WHAT IS NEEDED —
If a line in the entries below holds the string "file", copy it.

Excerpts from a dataset:

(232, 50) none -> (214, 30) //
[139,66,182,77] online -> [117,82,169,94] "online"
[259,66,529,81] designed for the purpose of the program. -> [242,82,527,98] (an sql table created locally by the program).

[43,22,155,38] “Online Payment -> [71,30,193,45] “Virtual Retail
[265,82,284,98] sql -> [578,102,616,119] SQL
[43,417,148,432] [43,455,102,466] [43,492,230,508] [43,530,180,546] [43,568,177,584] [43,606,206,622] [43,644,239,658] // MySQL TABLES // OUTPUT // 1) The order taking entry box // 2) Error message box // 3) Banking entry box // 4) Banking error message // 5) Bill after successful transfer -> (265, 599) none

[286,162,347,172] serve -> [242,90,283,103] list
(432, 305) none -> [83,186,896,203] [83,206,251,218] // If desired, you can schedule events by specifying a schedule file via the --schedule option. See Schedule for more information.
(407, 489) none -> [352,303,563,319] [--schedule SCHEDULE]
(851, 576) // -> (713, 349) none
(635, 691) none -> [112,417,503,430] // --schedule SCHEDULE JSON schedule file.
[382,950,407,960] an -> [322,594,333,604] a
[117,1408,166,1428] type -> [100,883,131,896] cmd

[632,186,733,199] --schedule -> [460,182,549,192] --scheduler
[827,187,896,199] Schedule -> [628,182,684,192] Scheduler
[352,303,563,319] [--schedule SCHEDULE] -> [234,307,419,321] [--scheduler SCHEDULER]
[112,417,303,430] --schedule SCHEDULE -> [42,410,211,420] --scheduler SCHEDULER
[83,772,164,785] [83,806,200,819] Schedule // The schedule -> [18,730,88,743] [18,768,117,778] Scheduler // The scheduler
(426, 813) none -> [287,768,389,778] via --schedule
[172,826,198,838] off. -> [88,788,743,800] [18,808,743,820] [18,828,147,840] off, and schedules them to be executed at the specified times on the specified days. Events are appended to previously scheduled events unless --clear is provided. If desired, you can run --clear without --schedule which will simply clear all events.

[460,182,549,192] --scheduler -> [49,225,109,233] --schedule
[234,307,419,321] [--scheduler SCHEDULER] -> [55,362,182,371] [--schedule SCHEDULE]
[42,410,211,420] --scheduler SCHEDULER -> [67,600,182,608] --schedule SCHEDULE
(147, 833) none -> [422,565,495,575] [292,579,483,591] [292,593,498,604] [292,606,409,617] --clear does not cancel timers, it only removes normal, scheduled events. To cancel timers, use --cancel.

OUTPUT —
(432, 305) none -> [83,186,896,203] [83,206,251,218] // If desired, you can schedule events by specifying a schedule file via the --schedule option. See Schedule for more information.
(635, 691) none -> [112,417,503,430] // --schedule SCHEDULE JSON schedule file.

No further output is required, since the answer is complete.